Tinta Media - Baru-baru ini negeri ini telah dihebohkan dengan harga tiket konser musik Coldplay yang begitu mahal, bahkan mungkin menguras dompet masyarakat yang ingin menonton.
Berbagai pertanyaan muncul terkait pembelian tiket konser grup band Coldplay yang diserahkan ini. Bahkan, tidak hanya melalui laman media BCA saja, tapi juga bisa melalui pesen pribadi ke pegawainya.
Bahkan ada paparan dari seorang pegawai BCA di Yogyakarta yang mengaku bahwa sudah tidak terhitung berapa banyak nasabah BCA yang bertanya tentang harga tiket konser Coldplay grup band asal London Inggris. (Kompas.com, 12 mei 2023)
Sungguh miris keadaan masyarakat saat ini yang rela melakukan segala cara untuk mendapatkan sebuah tiket yang harganya begitu tinggi. Mulai harga 800rb sampai yang termahal, yaitu 11 juta. Bahkan, sampai ada masyarakat yang rela meminjam uang lewat pinjol untuk membeli sebuah tiket. Mereka tidak berpikir panjang ketika meminjem uang dari pinjol, apalagi mereka menghabiskan uangnya hanya sehari, tapi bayarnya bertahun-tahun.
Padahal sudah sangat jelas, menikmati sebuah konser bukanlah bagian dari kebutuhan asasi manusia. Bahkan, yang lebih memprihatinkan, konser ini menunjukan matinya empati dari penyelenggara dan berbagai pihak pemberi izin terhadap problem kehidupan masyarakat yang dihadapi saat ini.
Problem yang dihadapi saat ini yaitu, mulai dari kemiskinan, stunting, pengangguran, dan berbagai persoalan lainnya. Sudah jelas, ketika masyarakat berantusias membeli sebuah tiket konser dengan harga selangit, maka hal itu menjadi bukti tingginya kesenjangan sosial yang terjadi di negeri ini.
Inilah bukti dari gambaran sebuah negeri yang menerapkan sistem kapitalisme. Ini adalah paradigma liberal yang telah dijungjung oleh negara. Di sistem ini, negara tak lebih dari sekadar regulator atau pembuat kebijakan. Kebijakan yang diterapkan pun hanya untuk memenuhi kepentingan para kapitalis industri hiburan saja.
Sebab, ekonomi kapitalisme memandang bahwa selama ada permintaan yang mendatangkan keuntungan, maka produksi atau pengadaan permintaan tersebut harus diberikan ruang, meskipun pengadaanya merusak moral masyarakat, bahkan ada unsur keharaman di dalamnya. Negera yang menganut kapitalisme tetaplah akan memberikan ruang yang seluas-luasnya.

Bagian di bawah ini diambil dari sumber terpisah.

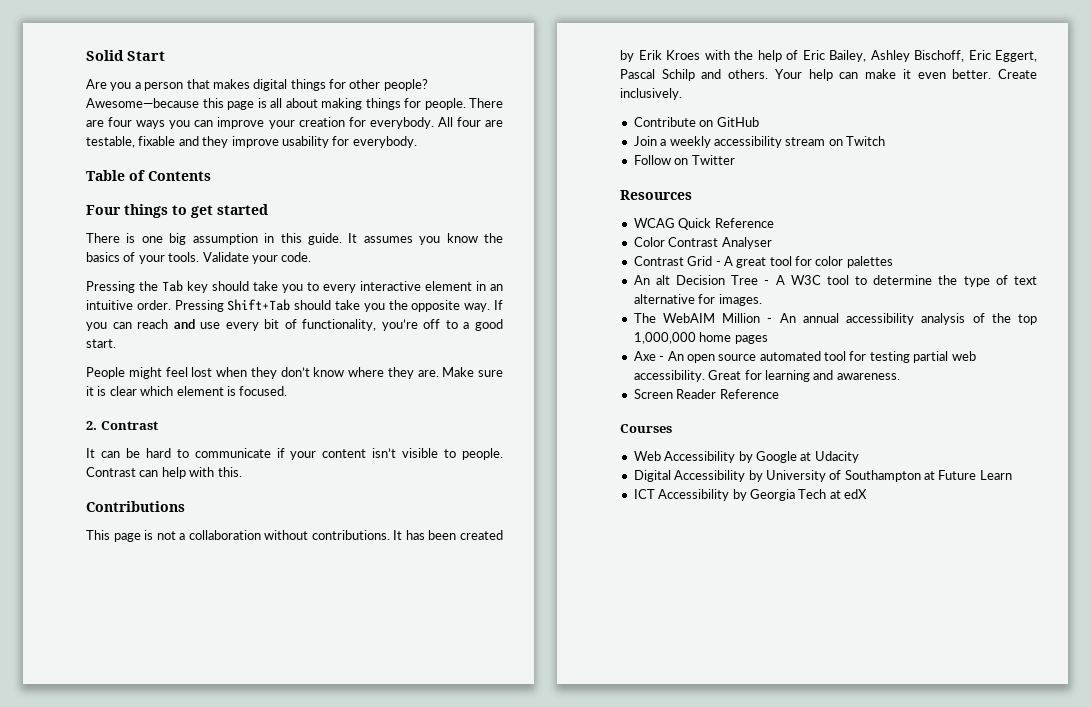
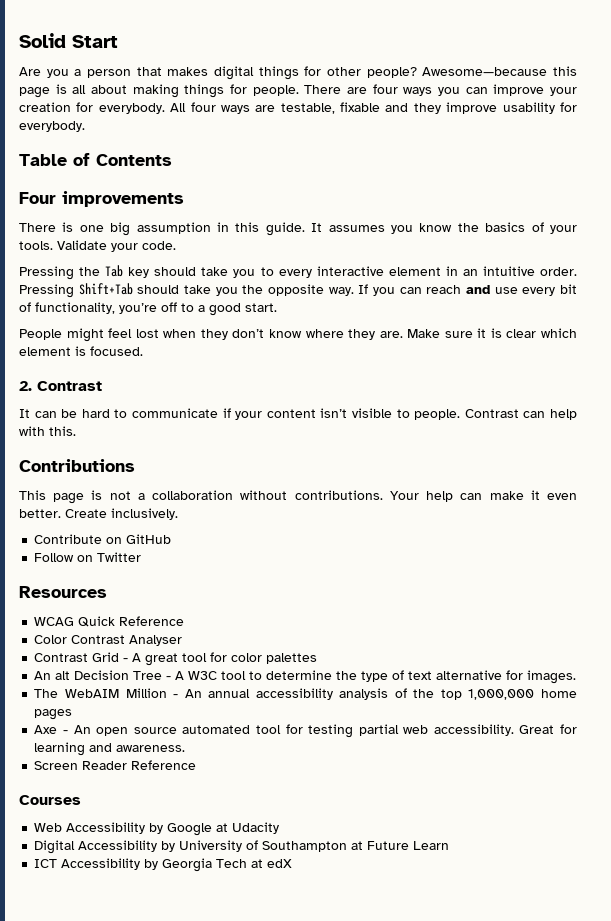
- All four are testable, fixable and they improve usability for everybody.
+ All four ways are testable, fixable and they improve usability for everybody.
- Four things to get started
+ Four improvements
- It has been created by Erik Kroes with the help of Eric Bailey, Ashley Bischoff, Eric Eggert, Pascal Schilp and others.
- Join a weekly accessibility stream on Twitch

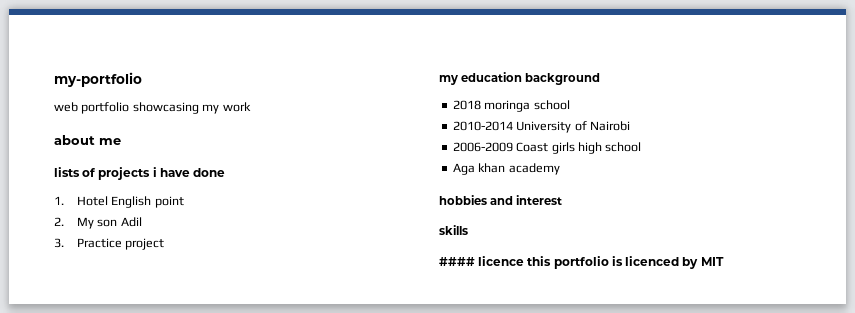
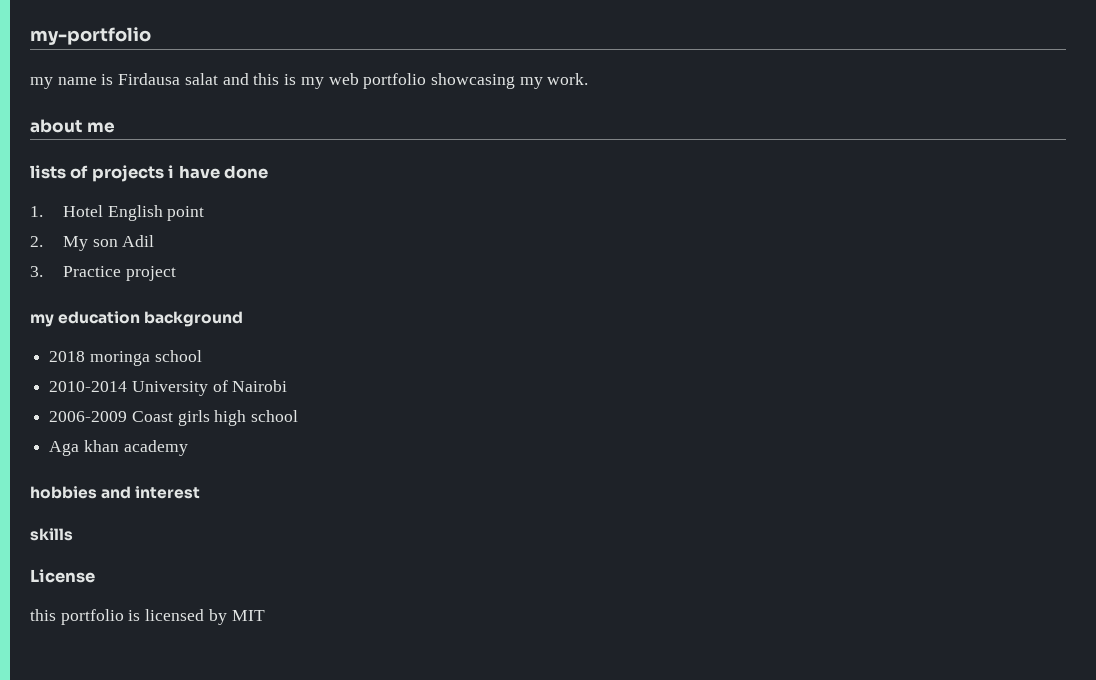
- web portfolio showcasing my work
+ my name is Firdausa salat and this is my web portfolio showcasing my work.
- #### licence this portfolio is licenced by MIT
+ License
+ this portfolio is licensed by MIT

Dari sini sudah terbukti bahwa negara yang menerapkan sistem kapitalis sudah gagal dalam membentuk masyarakat yang memahami hakikat hidupnya sebagai hamba Allah, beramal sesuai dengan aturan Allah, sampai dengan terbentuknya terbentuknya empati atas nasib sesama. Sistem kapitalisme liberal telah berhasil menjatuhlan taraf berpikir umat ke taraf yang sangat rendah.
Ini berbeda dengan negara yang menerapkan sistem Islam. Dalam Islam, negara harus melayani urusan rakyat. Negara wajib memenuhi kebutuhan asasi warga negaranya, seperti kebutuhan sandang, pangan, dan papan dengan berbagai mekanisme.
Tidak hanya itu. Negara akan membuka lapangan pekerjaan seluas-luasnya bagi rakyat yang mampu bekerja. Sementara, untuk rakyat yang terkendala lemah secara fisik, maka negara akan memberikan santunan.
Negara juga wajib memberikan layanan, seperti kebutuhan kesehatan, pendidikan, dan pelayanan fasilitas publik. Negara wajib memenuhi semua itu dengan standar pelayanan terbaik, dengan cepat, mudah, profesional, serta gratis.
Tidak hanya memenuhi kebutuhan yang bersifat asasi saja, negara pun akan memenuhi kebutuhan lainnya, seperti kebutuhan sekunder dan tersier. Semua ini bertujuan untuk meningkatkan kualitas hidup warga negara, yaitu sebagai khairu ummah. Karena itu, rakyat berhak mendapatkan pelayanan dengan kualitas terbaik. Namun, kebutuhan sekunder dan tersier tersebut tetap dibatasi oleh syariat Islam.
Selain itu, negara tidak akan membiarkan barang atau aktivitas haram beredar luas di masyarakat, meskipun semua itu mendatangkan keuntungan. Ini karena negara Islam hanya bersandar pada akidah Islam. Nei memahami bahwa sebuah keharaman hanya akan menjauhkan hidup dari keberkahan.